**About this task**
Lines with the word "queryId" in them must be copied from the records below.

***

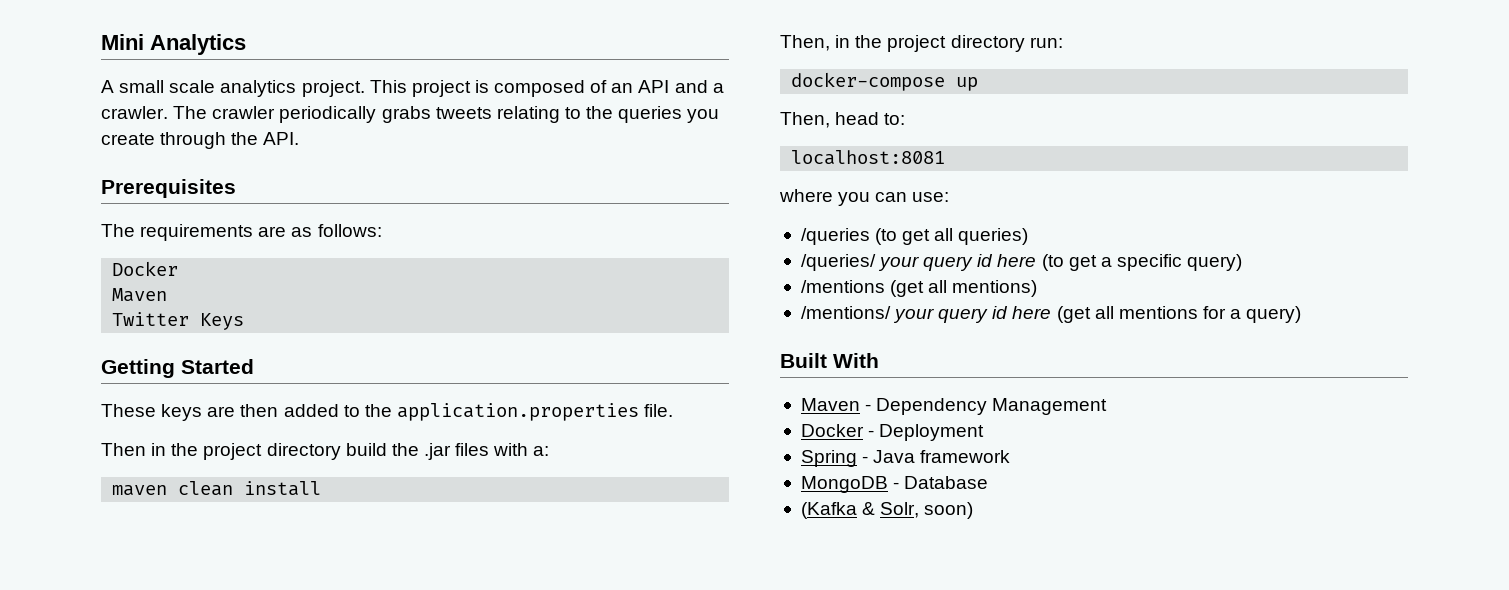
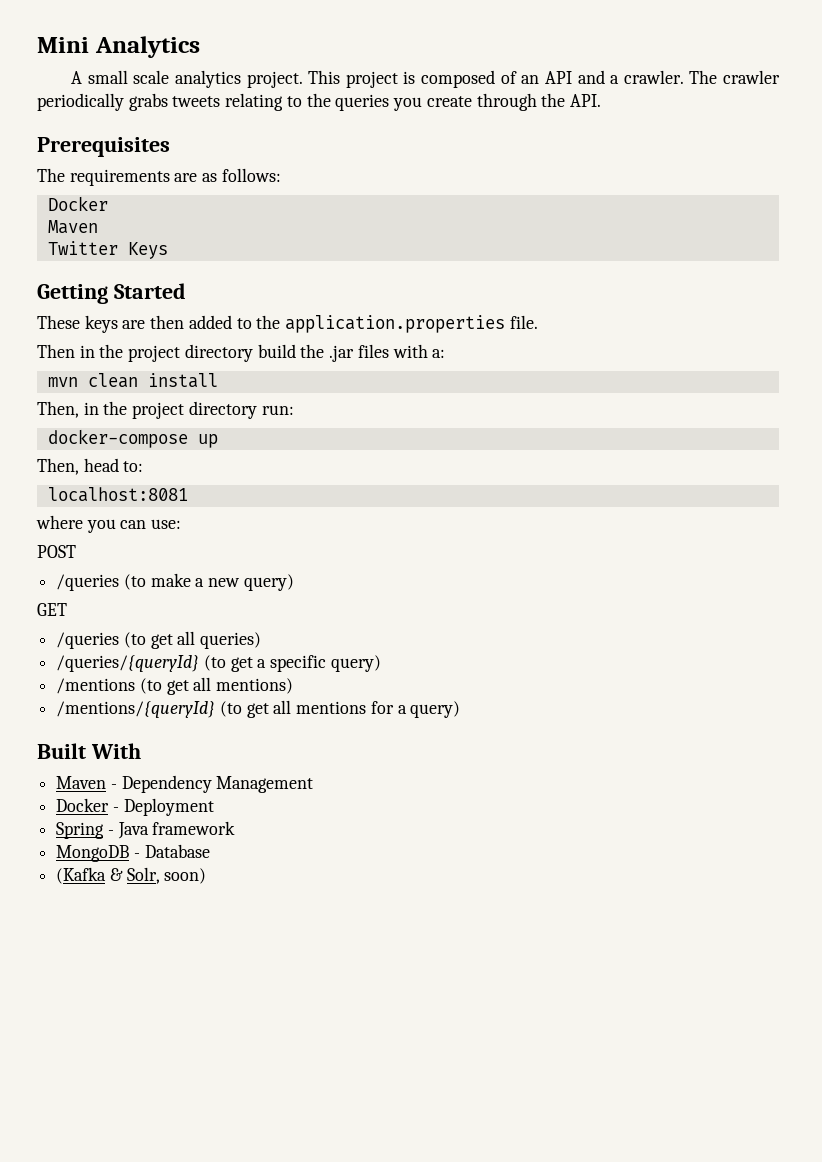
[112,485,168,496] maven -> [47,377,78,387] mvn
(950, 197) none -> [37,545,76,558] [56,573,294,591] [37,603,67,616] // POST // /queries (to make a new query) // GET
[800,254,1037,271] /queries/ your query id here -> [56,655,200,672] /queries/{queryId}
[890,280,925,297] (get -> [139,678,189,695] (to get
[800,306,1091,323] /mentions/ your query id here (get -> [56,701,269,718] /mentions/{queryId} (to get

***

**Output below**
[800,254,1037,271] /queries/ your query id here -> [56,655,200,672] /queries/{queryId}
[800,306,1091,323] /mentions/ your query id here (get -> [56,701,269,718] /mentions/{queryId} (to get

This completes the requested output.